A practical approach to optimizing set-point analysis (see InnisandGelfand1990;HarrisandJones1997)
4. To optimize amplicons and primers, analyze the real-time PCR products using the unlinking curve function, which is not directly available on the ABI770. For individual products, the results should show that they have a specific unstranding peak with no secondary beacons indicating the formation of primer dimers. When the unstranding curve data is expressed as a first order derivative it will be a single peak. Multiple peaks indicate the presence of other amplification products. If multiple peaks are detected, it indicates that the magnesium ion concentration may need to be further optimized, but usually this indicates the need to redesign the primer.
5. To optimize the probe, a standard curve can be made using a 1-fold dilution of the target molecule in any unit of your choice. For example, assuming that the highest concentration of DNA is 107, a series of 10-fold dilutions of DNA would be 107, 106, 105, 104, and 103, respectively, and these values would be keyed in as a starting volume and used in the software to make a standard curve at the end of the quantitative analysis. Using the Cycling Threshold (Ct) value and the starting concentration of DNA it will be possible to calculate the reaction efficiency.
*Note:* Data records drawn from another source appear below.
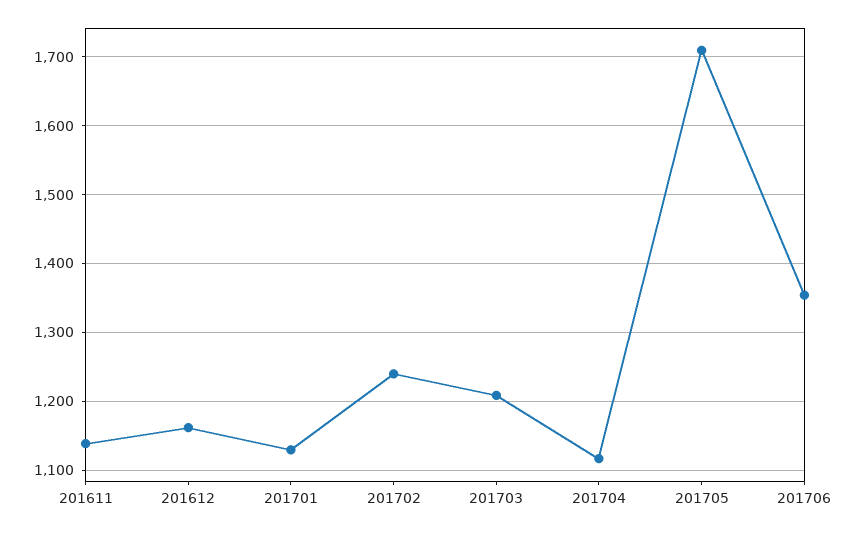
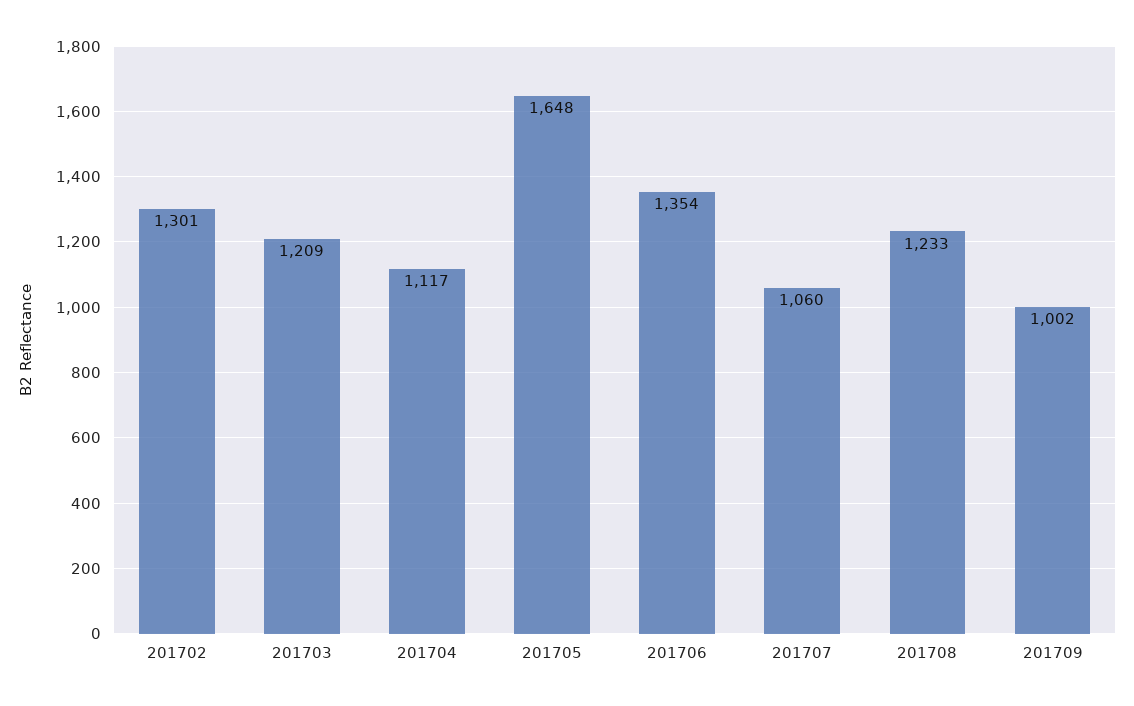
201611: 1140 -> none
201612: 1160 -> none
201701: 1130 -> none
201702: 1240 -> 1301
201705: 1710 -> 1648
201707: none -> 1060
201708: none -> 1233
201709: none -> 1002

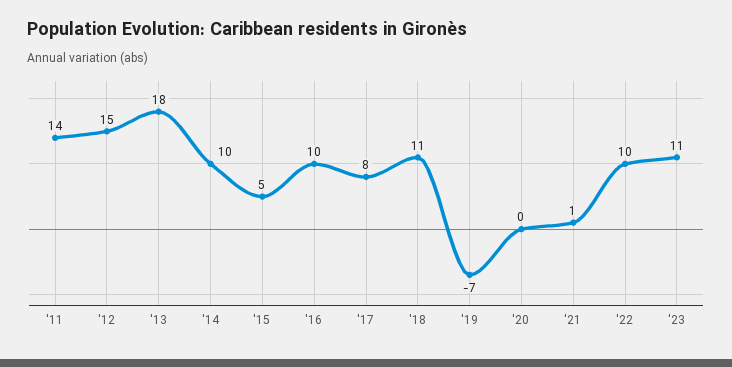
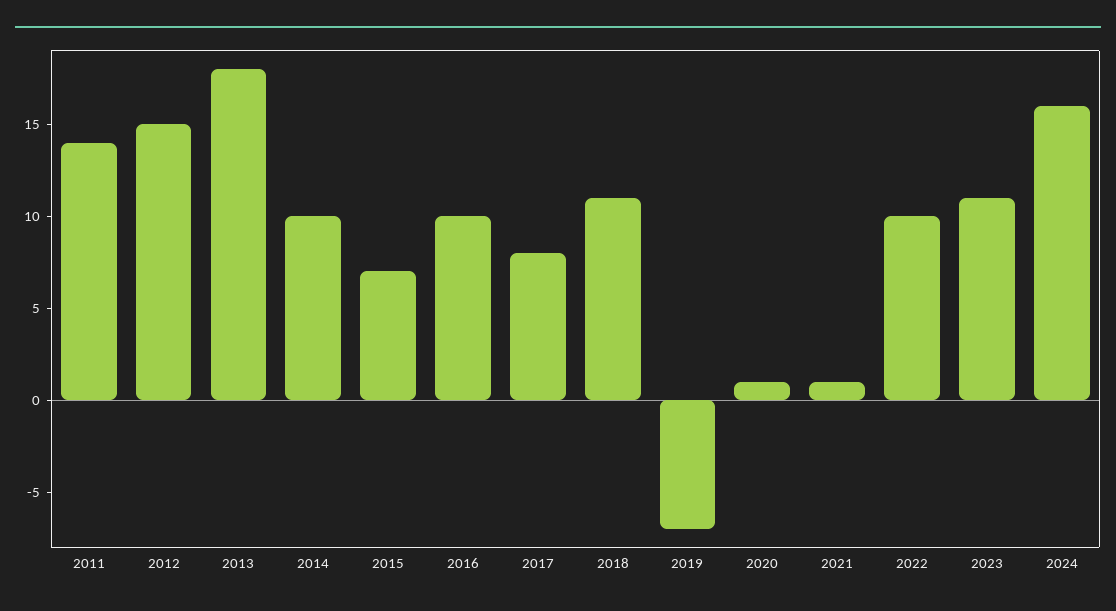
'15: 5 -> 7
'20: 0 -> 1
2024: none -> 16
6. Similar to conventional PCR, further reactions with a series of 10-fold dilutions of standard solutions are required to optimize MgCl2 concentration, primer concentration, probe concentration, annealing temperature, and to adjust the PCR protocol.
7. For systems that do not have their own rapid cycling protocols, shorter cycling protocols can be attempted to reduce the time for quantitative analysis.